Division of Infection, Barts and The London NHS Trust, London E1 2AT, United Kingdom.
Antimicrob Agents Chemother. 2010 Dec;54(12):5316-22. doi: 10.1128/AAC.00922-10. Epub 2010 Sep 27.
Multidrug-resistant Acinetobacter baumannii (MDRAB) presents an increasing challenge to health care. Although colistin has been used as a treatment of last resort, there is concern regarding its potential for toxicity and the emergence of resistance. The mechanism of action of colistin, however, raises the possibility of synergy with compounds that are normally inactive against Gram-negative organisms by virtue of the impermeability of the bacterial outer membrane. This study evaluated the effect of colistin combined with vancomycin on 5 previously characterized epidemic strains and 34 MDRAB clinical isolates by using time-kill assay, microdilution, and Etest methods. For all the isolates, significant synergy was demonstrated by at least one method, with reductions in the MIC of vancomycin from >256 μg/ml to ≤48 μg/ml for all strains after exposure to 0.5 μg/ml colistin. This raises the possibility of the clinical use of this combination for infections due to MDRAB, with the potential for doses lower than those currently used.

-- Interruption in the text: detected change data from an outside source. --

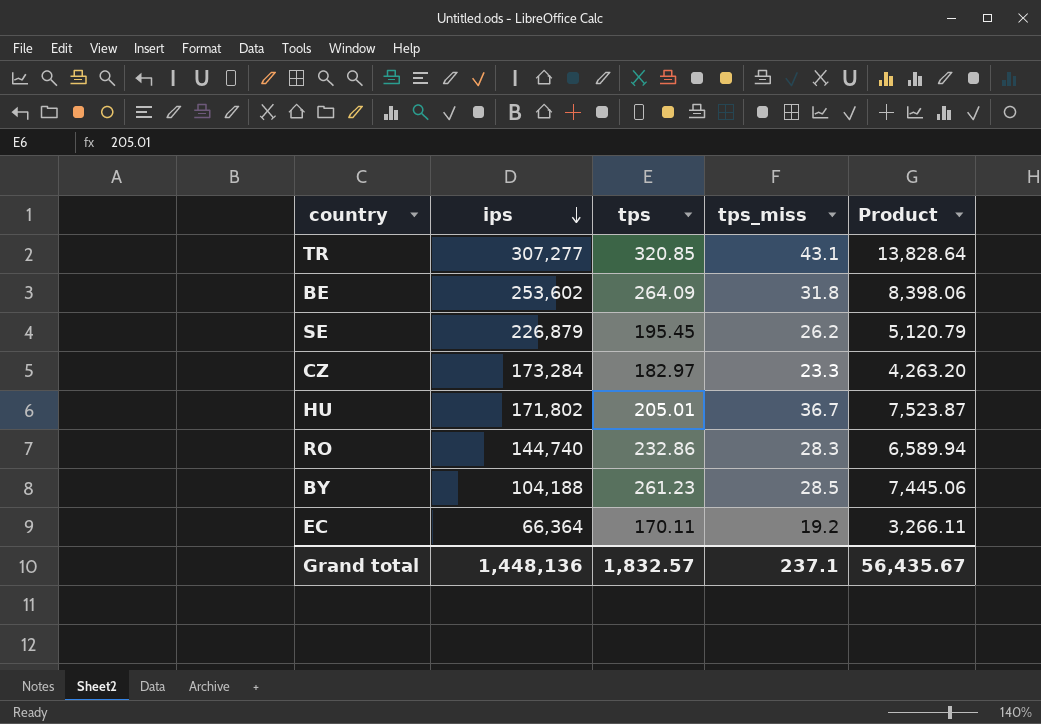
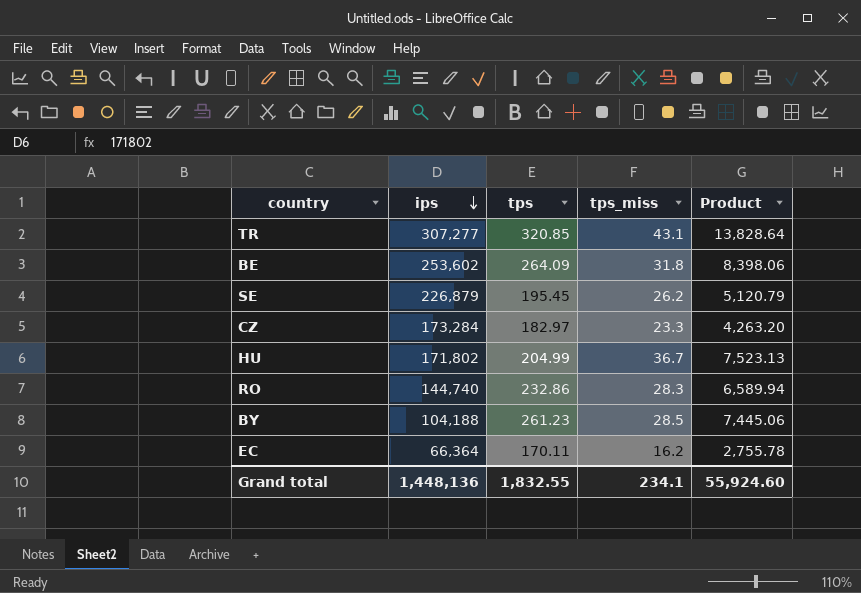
HU | tps: 205.01 -> 204.99
HU | Product: 7,523.87 -> 7,523.13
EC | tps_miss: 19.2 -> 16.2
EC | Product: 3,266.11 -> 2,755.78
Grand total | tps: 1,832.57 -> 1,832.55
Grand total | tps_miss: 237.1 -> 234.1
Grand total | Product: 56,435.67 -> 55,924.60

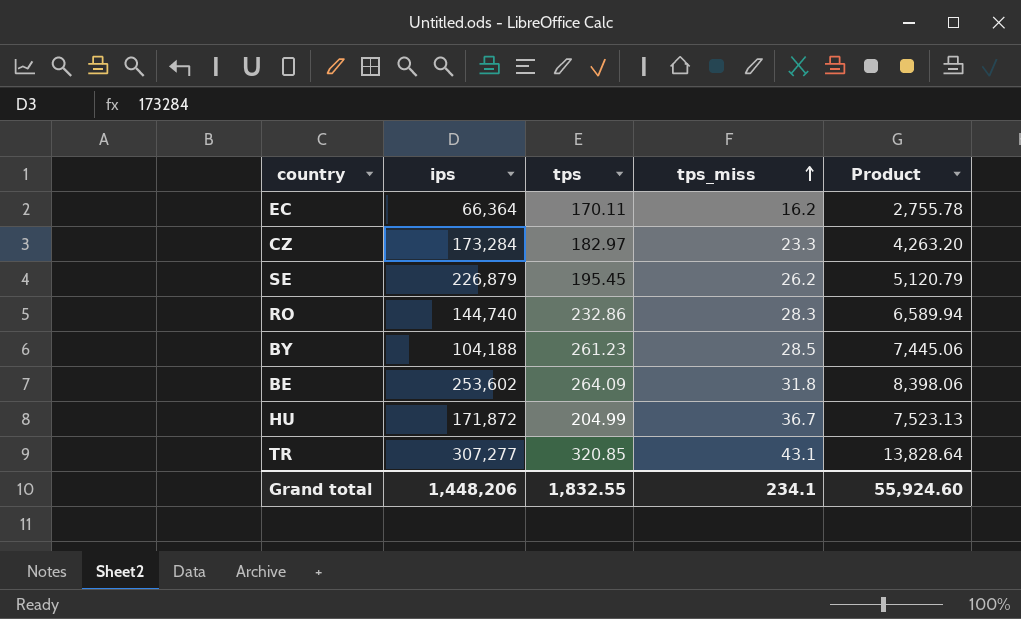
row order: ips descending -> tps_miss ascending
HU | ips: 171,802 -> 171,872
Grand total | ips: 1,448,136 -> 1,448,206

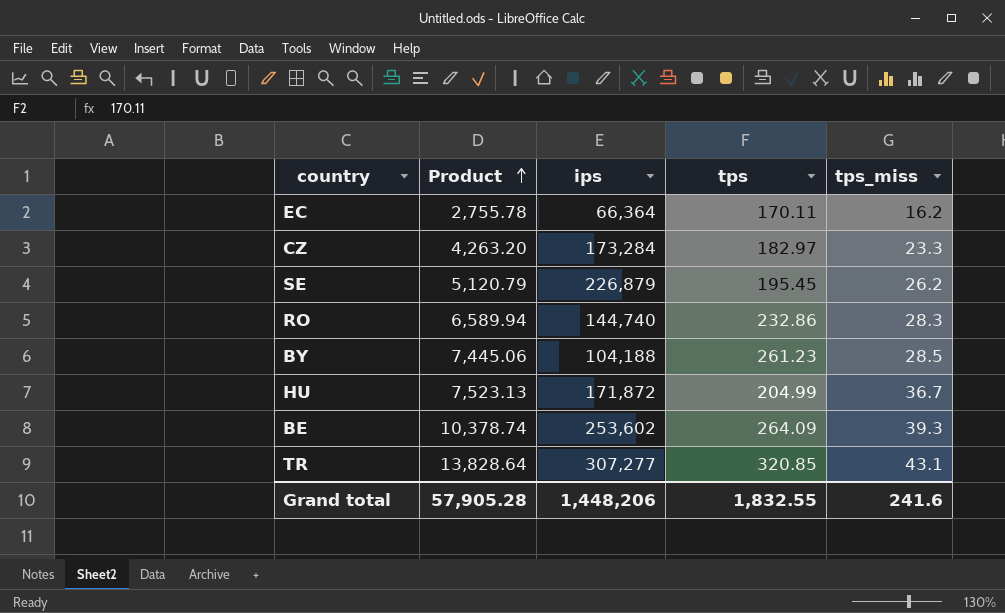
row order: tps_miss ascending -> Product ascending
column Product | position: 5 -> 2
BE | Product: 8,398.06 -> 10,378.74
BE | tps_miss: 31.8 -> 39.3
Grand total | Product: 55,924.60 -> 57,905.28
Grand total | tps_miss: 234.1 -> 241.6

多药耐药鲍曼不动杆菌(MDRAB)对医疗保健构成了日益严峻的挑战。虽然黏菌素已被用作最后的治疗手段,但人们担心其潜在的毒性和耐药性的出现。然而,黏菌素的作用机制提出了一种可能性,即通过细菌外膜的不可渗透性,与通常对革兰氏阴性菌无效的化合物产生协同作用。本研究通过时间杀灭试验、微量稀释法和 Etest 方法,评估了黏菌素联合万古霉素对 5 株先前特征描述的流行株和 34 株 MDRAB 临床分离株的影响。对于所有分离株,至少有一种方法显示出显著的协同作用,在暴露于 0.5μg/ml 黏菌素后,所有菌株的万古霉素 MIC 从>256μg/ml 降低至≤48μg/ml。这增加了临床使用这种联合用药治疗由 MDRAB 引起的感染的可能性,潜在的剂量低于目前使用的剂量。